▸ Problem requirements
From the listing below, restate word for word the lines from the line containing "(503, 286) none" down through the line containing "[360,381,635,397] (https://getcomposer.org/installer) ->". Exclude pictures.

▸ Data for review

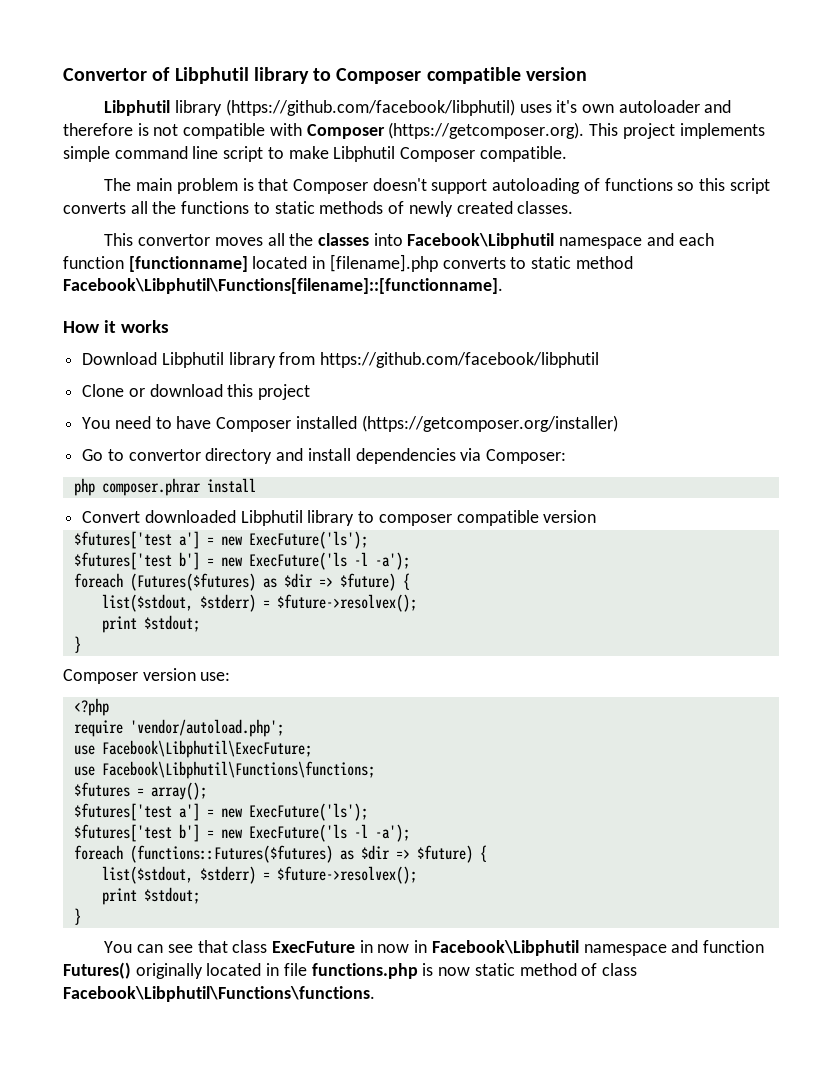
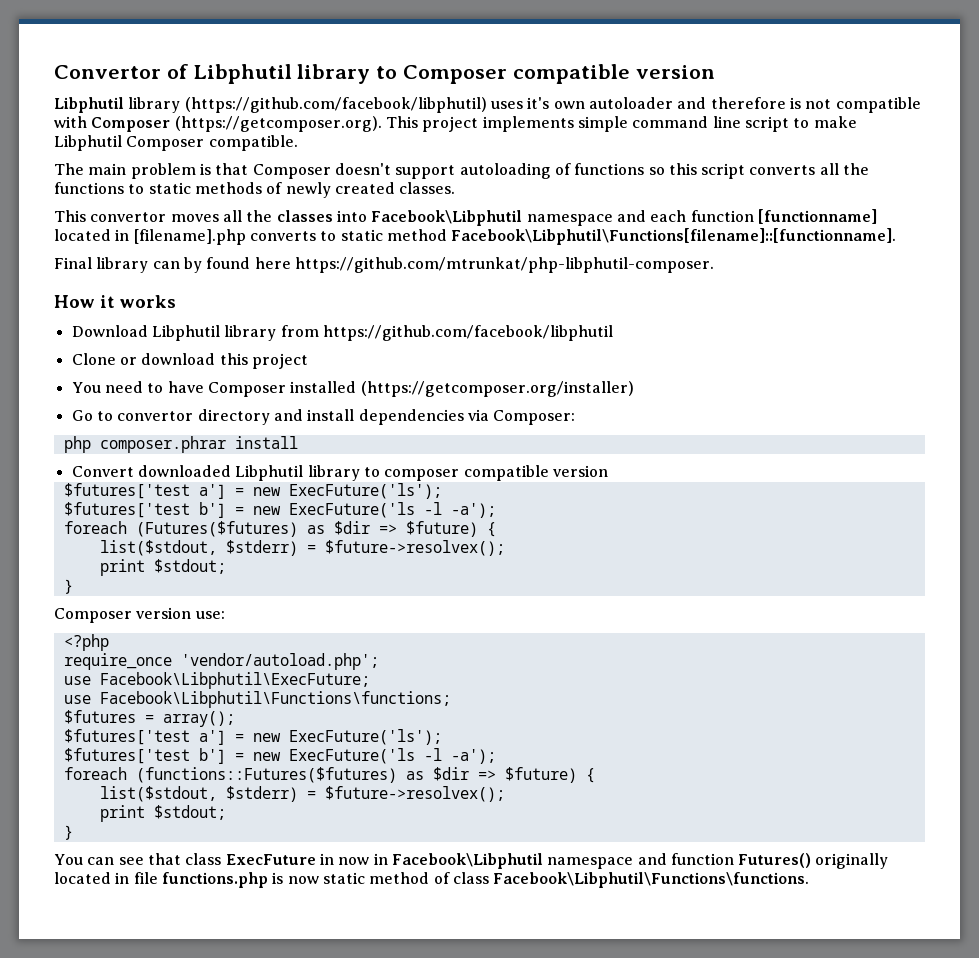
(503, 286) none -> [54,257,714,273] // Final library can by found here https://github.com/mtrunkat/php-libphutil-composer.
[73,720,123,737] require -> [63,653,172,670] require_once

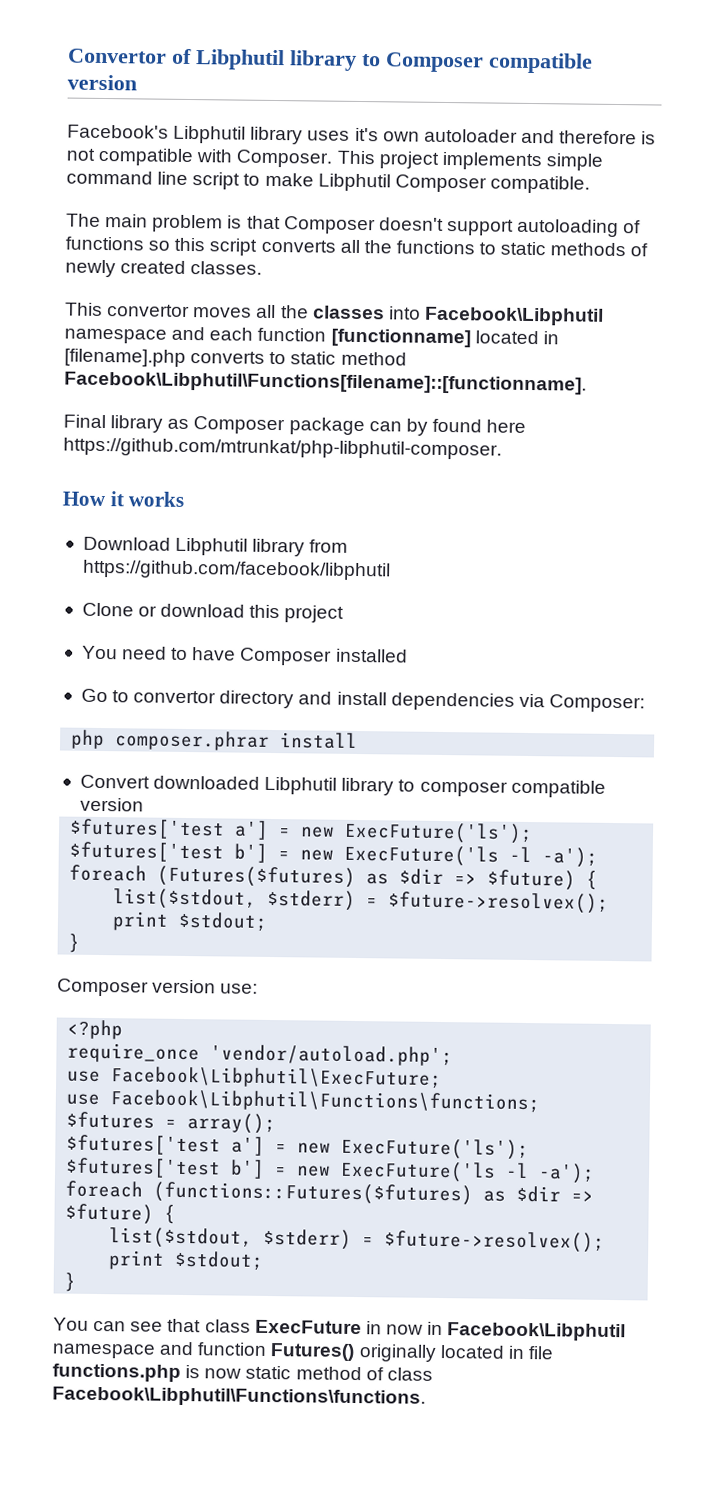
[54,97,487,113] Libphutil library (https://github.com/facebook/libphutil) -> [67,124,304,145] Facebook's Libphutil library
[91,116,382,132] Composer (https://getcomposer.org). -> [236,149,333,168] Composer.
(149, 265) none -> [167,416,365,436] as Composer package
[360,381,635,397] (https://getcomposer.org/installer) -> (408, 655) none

...

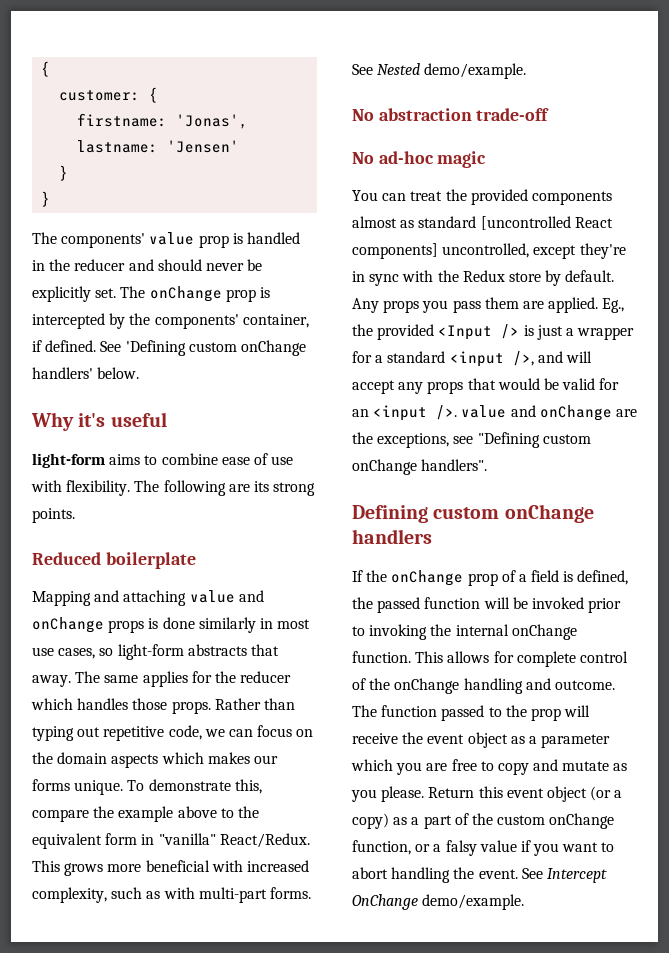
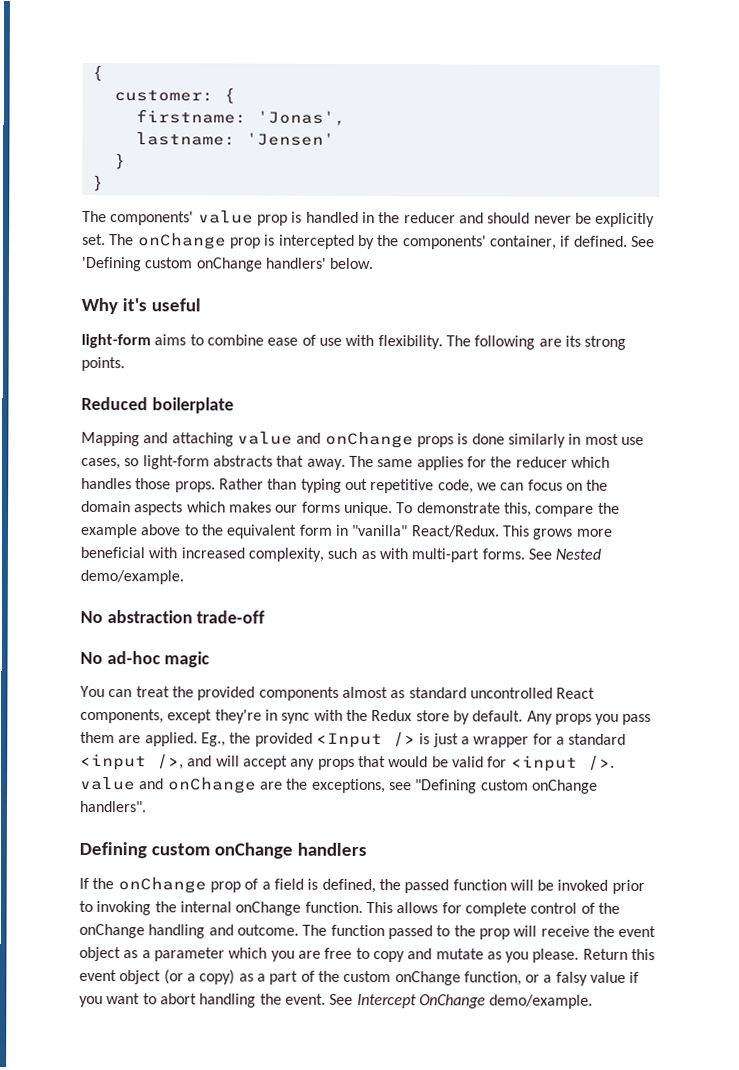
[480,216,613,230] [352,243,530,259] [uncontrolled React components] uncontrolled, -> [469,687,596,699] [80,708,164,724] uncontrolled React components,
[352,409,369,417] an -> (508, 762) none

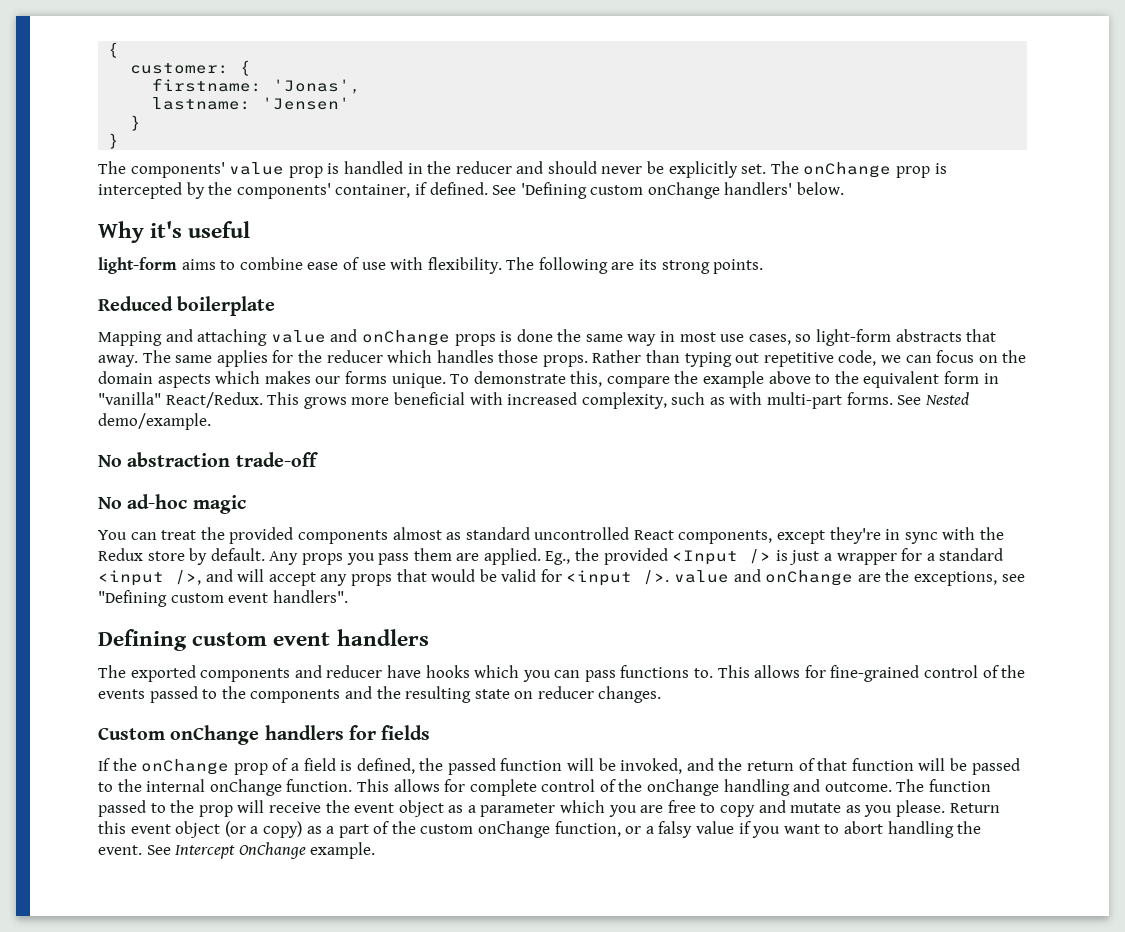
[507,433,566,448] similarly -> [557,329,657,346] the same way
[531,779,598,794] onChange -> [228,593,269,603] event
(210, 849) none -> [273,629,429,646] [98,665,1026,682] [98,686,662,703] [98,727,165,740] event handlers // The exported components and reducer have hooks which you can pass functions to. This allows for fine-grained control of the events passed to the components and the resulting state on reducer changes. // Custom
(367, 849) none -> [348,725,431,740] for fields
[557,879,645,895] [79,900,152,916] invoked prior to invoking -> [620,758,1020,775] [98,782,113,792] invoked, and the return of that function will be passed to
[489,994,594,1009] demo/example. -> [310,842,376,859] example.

▸ Solution to the problem
(503, 286) none -> [54,257,714,273] // Final library can by found here https://github.com/mtrunkat/php-libphutil-composer.
[73,720,123,737] require -> [63,653,172,670] require_once

[54,97,487,113] Libphutil library (https://github.com/facebook/libphutil) -> [67,124,304,145] Facebook's Libphutil library
[91,116,382,132] Composer (https://getcomposer.org). -> [236,149,333,168] Composer.
(149, 265) none -> [167,416,365,436] as Composer package
[360,381,635,397] (https://getcomposer.org/installer) -> (408, 655) none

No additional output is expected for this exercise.